Exigeantes dramaticules

Les images se multiplient tout au long de la représentation.
Photo: Frédérique Ménard-Aubin Les images se multiplient tout au long de la représentation.

Joe Jack et John se démarque par ses créations inventives et sensibles, élaborées en collectif et souvent axées sur des problématiques sociétales. Cette fois, la compagnie s’attaque plutôt à des textes du répertoire contemporain, et non les moindres. En choisissant de se pencher sur quatre courtes pièces de Samuel Beckett, Souffle, Pas, Quoi où et Impromptu d’Ohio, Catherine Bourgeois aborde avec une certaine grâce non dénuée de raideurs un univers dramaturgique radicalement différent de ceux dans lesquels elle navigue habituellement.

Ici, les silences sont nombreux. Chaque mot semble peser le poids du vertige profond de l’absurdité de la condition humaine, cette acuité accrue au passage du temps qui porte à la fois la conscience inéluctable de la fin et l’implacable urgence du désir. Dans ces oeuvres de fin de parcours, que Beckett appelait des « dramaticules », tout de l’expérience du théâtre et des mots est réduit à l’essentiel.

Catherine Bourgeois préconise des distributions dites « inclusives » mettant de l’avant une réelle diversité culturelle et sociale, avec lesquelles elle explore des types de jeu atypiques. Dans Abîmés, elle fait le pari de miser sur une énergie de l’instant présent, sur une immédiateté dans l’interprétation. Ce à quoi s’appliquent les quatre comédiens (Marc Béland, Guillermina Kerwin, Gabrielle Marion-Rivard et Michael Nimbley) sans toutefois parvenir à transmettre la charge redoutable du texte au public.

Par le truchement de la vidéo, la metteure en scène cherche à intensifier la tension des corps. Après avoir amorcé une recherche scénographique autour de la projection et des effets lumineux dans son précédent spectacle Je ne veux pas marcher seul, elle poursuit cette démarche en s’alliant avec le concepteur vidéo Jean-François Boisvenue. À gauche du plateau, un régisseur s’active autour d’une table lumineuse. Les effets qu’il crée avec des bouts de papier, des pinceaux et de crayons sont projetés sur la toile blanche qui recouvre toute la scène et le mur du fond.

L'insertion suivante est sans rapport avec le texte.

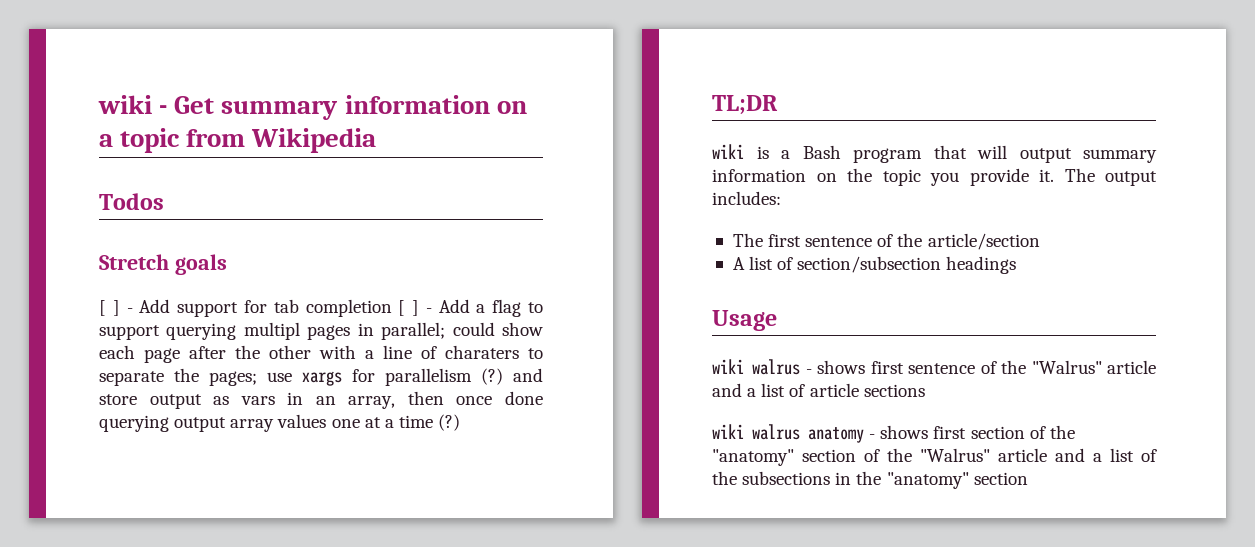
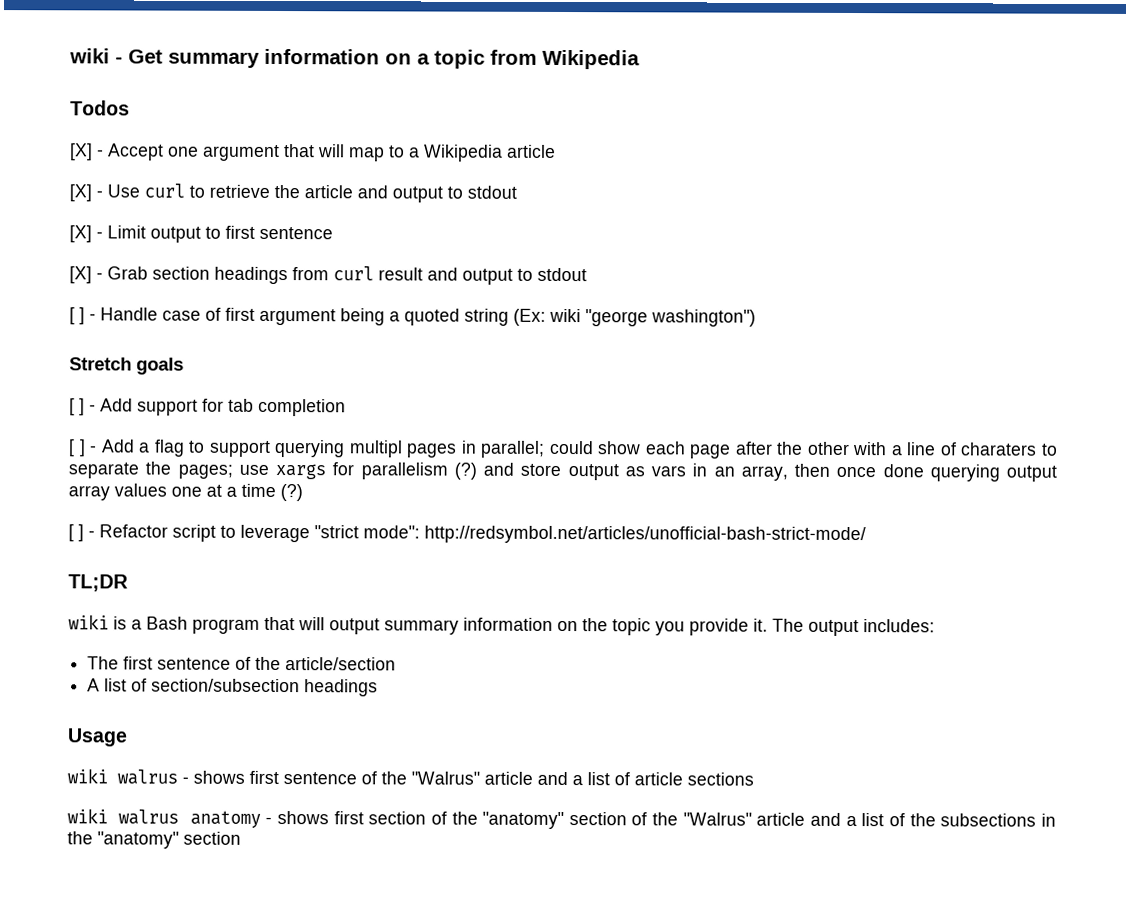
(164, 201) none -> [70,143,556,162] [69,183,517,203] [69,225,333,243] [69,266,587,285] [69,307,756,327] // [X] - Accept one argument that will map to a Wikipedia article // [X] - Use curl to retrieve the article and output to stdout // [X] - Limit output to first sentence // [X] - Grab section headings from curl result and output to stdout // [ ] - Handle case of first argument being a quoted string (Ex: wiki "george washington")
(392, 308) none -> (346, 407) //
(461, 422) none -> [68,524,866,545] // [ ] - Refactor script to leverage "strict mode": http://redsymbol.net/articles/unofficial-bash-strict-mode/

Les images se multiplient tout au long de la représentation. Dans Quoi où, les quatre comédiens tiennent leur conciliabule autour d’une projection cinétique. Immobiles, installés à une table au milieu du plateau, le lecteur et l’entendeur de l’Impromptu d’Ohio passent d’un espace complètement ouvert à un cadre de plus en plus restreint par un épais trait de peinture. La pièce Souffle, qui consiste en une didascalie unique, est entièrement représentée par de courtes vidéos qui ponctuent le spectacle.

Comprenne qui pourra

Les pièces de Beckett, particulièrement ces derniers textes très courts, sont profondément exigeantes pour le spectateur. « Comprenne qui pourra », comme le dit l’un des personnages de Quoi où. Tout saisir n’est peut-être pas ici l’objectif premier et en ce sens, la compagnie reste fidèle à sa démarche. Il s’agit plutôt de s’imprégner de la présence singulière des interprètes et des images évocatrices.

Mais contrairement aux spectacles débordants et joueurs qui sont la marque de Catherine Bourgeois, l’écriture du dramaturge irlandais commande une économie de moyens qui ne permet pas de donner le change.

Même si la force poétique de Beckett transcende l’aspect parfois impénétrable des situations que dépeignent ses pièces, le spectacle n’est en effet pas suffisamment au service des textes. Les nombreux effets visuels ont le mérite de rendre moins aride l’univers dramatique, mais ils participent également à diluer l’attention que le spectateur porte aux mots, intrigué qu’il est par la construction des images en temps réel.

Abîmés

Textes : Samuel Beckett. Mise en scène : Catherine Bourgeois. Une production de Joe Jack et John présentée à la salle Fred-Barry du théâtre Denise-Pelletier jusqu’au 22 octobre.